Talvez por falta de treinamento, os jornalistas
destacados para o trabalho, especializados em aventuras cuidadosamente
produzidas, que fazem o programa Planeta Extremo, não souberam enfrentar o
verdadeiro drama humano quando se viram diante dele. O que se registrou foi uma
patética repetição de lugares comuns e exibicionismo, em nada comparáveis com o
desempenho que um dia marcou as carreiras de outros profissionais da emissora,
como Pedro Bial e Caco Barcellos.
Tudo a ver
Mas não se pode responsabilizar apenas os
repórteres que foram chamados para relatar a tragédia: todas as entradas em
cena foram comandadas pelo editor e apresentador William Bonner, que estimulou
o protagonismo exagerado. Houve, portanto, uma orientação da emissora para a
estratégia de ancorar a dramaticidade do evento nas figuras dos jornalistas,
deixando as vítimas principais da tragédia como pano de fundo, no papel de
meros figurantes.
Um dos destaques da cobertura foram os mais de
cinco minutos em que os dois repórteres do Planeta Extremo – Carol Barcellos e
Clayton Conservani – deram seus depoimentos sobre o que haviam testemunhado.

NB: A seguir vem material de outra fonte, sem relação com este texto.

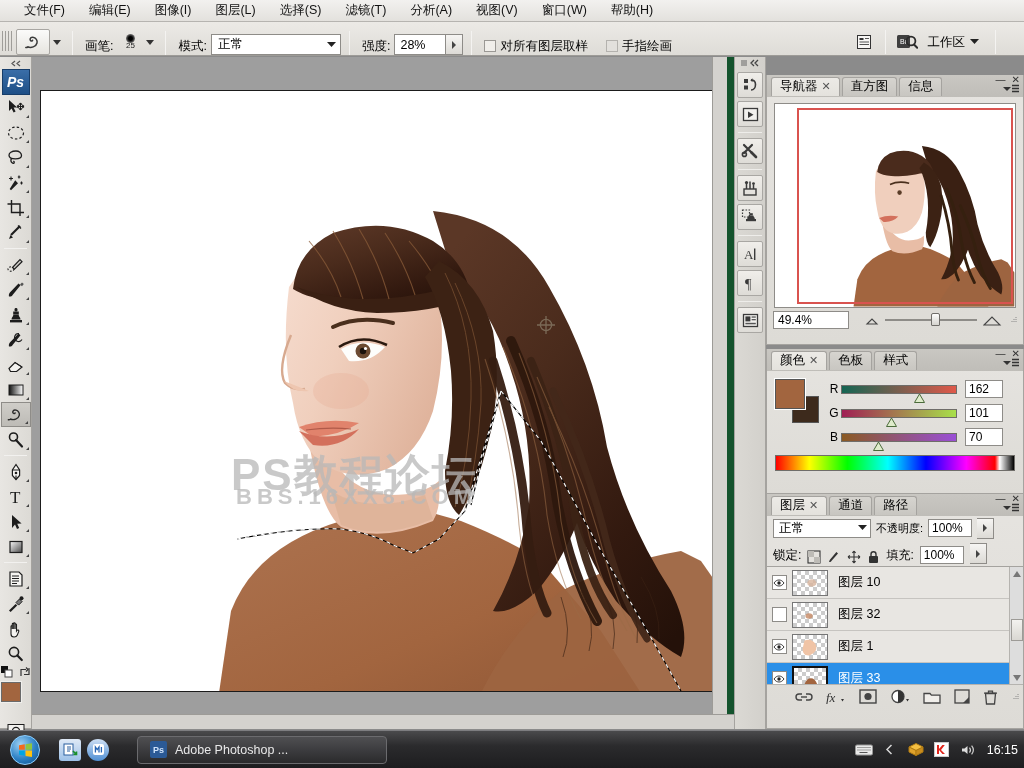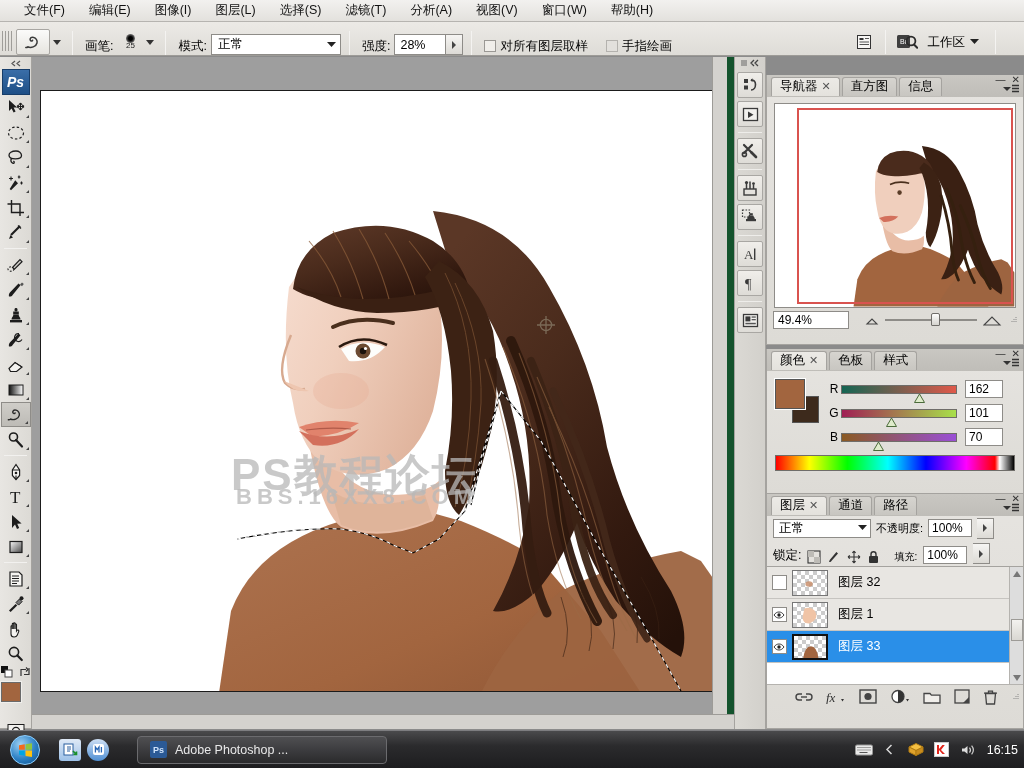--- a/index.html
+++ b/index.html
@@ -973,57 +973,73 @@
       <svg width="14" height="14" viewBox="0 0 14 14">
         <path d="M2 12c1 .3 2.2-.2 2.6-1.2L11 3.5l-1.6-1.4-6.3 7.3c-.8 1-.9 2.2-1.1 2.6z" fill="#333"></path>
       </svg>
       <svg width="14" height="14" viewBox="0 0 14 14">
         <path d="M7 1v12M1 7h12M7 1L5.4 2.8M7 1l1.6 1.8M7 13l-1.6-1.8M7 13l1.6-1.8M1 7l1.8-1.6M1 7l1.8 1.6M13 7l-1.8-1.6M13 7l-1.8 1.6" stroke="#333" stroke-width="1.1" fill="none"></path>
       </svg>
       <svg width="13" height="14" viewBox="0 0 13 14">
         <rect x="2" y="6" width="9" height="7" rx="1" fill="#333"></rect>
         <path d="M4 6V4.2a2.5 2.5 0 015 0V6" fill="none" stroke="#333" stroke-width="1.4"></path>
       </svg>
-      <span style="font-size:10px;margin-left:8px">填充:</span>
+      <span style="font-size:12px;">填充:</span>
       <div class="small-num">
         <span>100%</span>
       </div>
       <div class="spin-btn">
         <svg width="6" height="8" viewBox="0 0 6 8">
             <path d="M1 0l4 4-4 4z" fill="#444"></path>
           </svg>
       </div>
     </div>
 
     <div class="layer-list">
-
-
-      <div class="lrow">
-        <div class="eye">
-          <div class="eyebox"></div>
-        </div>
-        <div class="thumb">
-          <svg width="100%" height="100%" viewBox="0 0 36 26">
-              <ellipse cx="17" cy="14" rx="4" ry="3" fill="#c98f6c" opacity="0.85"></ellipse>
-            </svg>
-        </div>
-        <div class="lname">图层 32</div>
-      </div>
 
       <div class="lrow">
         <div class="eye">
           <div class="eyebox">
             <svg width="12" height="8" viewBox="0 0 12 8">
               <path d="M1 4c1.6-2.2 3.1-3 5-3s3.4.8 5 3c-1.6 2.2-3.1 3-5 3S2.6 6.2 1 4z" fill="#fff" stroke="#222" stroke-width="0.9"></path>
               <circle cx="6" cy="4" r="1.7" fill="#222"></circle>
             </svg>
           </div>
         </div>
         <div class="thumb">
           <svg width="100%" height="100%" viewBox="0 0 36 26">
+              <ellipse cx="20" cy="13" rx="5" ry="4" fill="#d8b49c" opacity="0.8"></ellipse>
+            </svg>
+        </div>
+        <div class="lname">图层 10</div>
+      </div>
+
+      <div class="lrow">
+        <div class="eye">
+          <div class="eyebox"></div>
+        </div>
+        <div class="thumb">
+          <svg width="100%" height="100%" viewBox="0 0 36 26">
+              <ellipse cx="17" cy="14" rx="4" ry="3" fill="#c98f6c" opacity="0.85"></ellipse>
+            </svg>
+        </div>
+        <div class="lname">图层 32</div>
+      </div>
+
+      <div class="lrow">
+        <div class="eye">
+          <div class="eyebox">
+            <svg width="12" height="8" viewBox="0 0 12 8">
+              <path d="M1 4c1.6-2.2 3.1-3 5-3s3.4.8 5 3c-1.6 2.2-3.1 3-5 3S2.6 6.2 1 4z" fill="#fff" stroke="#222" stroke-width="0.9"></path>
+              <circle cx="6" cy="4" r="1.7" fill="#222"></circle>
+            </svg>
+          </div>
+        </div>
+        <div class="thumb">
+          <svg width="100%" height="100%" viewBox="0 0 36 26">
               <path d="M12 6q8-3 12 4t-6 12q-8 1-8-7z" fill="#f0c4a6"></path>
             </svg>
         </div>
         <div class="lname">图层 1</div>
       </div>
 
       <div class="lrow sel">
         <div class="eye">
           <div class="eyebox">
             <svg width="12" height="8" viewBox="0 0 12 8">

O risco de colocar ao vivo profissionais
habituados ao suporte da produção deu o resultado previsível: Conservani contou
que havia comprado cem garrafas de água mineral, ao mesmo tempo em que relatava
o sofrimento dos nepaleses com a falta de água para beber. No clima que o
próprio tema provoca, muitos telespectadores devem ter ficado com a sensação de
que faltou compaixão ao jornalista (ver aqui).
Na hora de expressar sua percepção do sofrimento
em torno de si, ele saiu-se com uma platitude ao dizer que “uma característica
muito legal do povo nepalês é que eles não ficam se lamentando, não ficam se
queixando, eles simplesmente aceitam essa situação e tentam seguir em frente”.
Ou seja, relativiza-se a dor do outro por que, afinal, sendo hinduístas ou
budistas, certamente os nepaleses são mais resignados.
Diga-se, em favor dos repórteres, que eles estão
mais habituados a entrevistar pedras e rios caudalosos, e que os seres humanos
que costumam ter diante de si são dessa espécie de super-herói que decide
deixar o tédio da vida burguesa para enfrentar montanhas e cachoeiras. Mas não
se pode relativizar o empenho da emissora em transformar a tragédia alheia em
produto de merchandising de sua programação.
Uma amostra já foi apresentada na segunda-feira,
durante o programa Encontro com Fátima Bernardes, quando se criou um enorme
suspense para dizer que a filha pequena da repórter Carol Barcellos ainda não
sabia que a mãe estava retida no Nepal (ver aqui).
Alguém duvida de que os dois repórteres estarão
na próxima edição do Domingão do Faustão ou do Fantástico, para relatar suas
intensas emoções?
Globo e seu próprio umbigo: tudo a ver.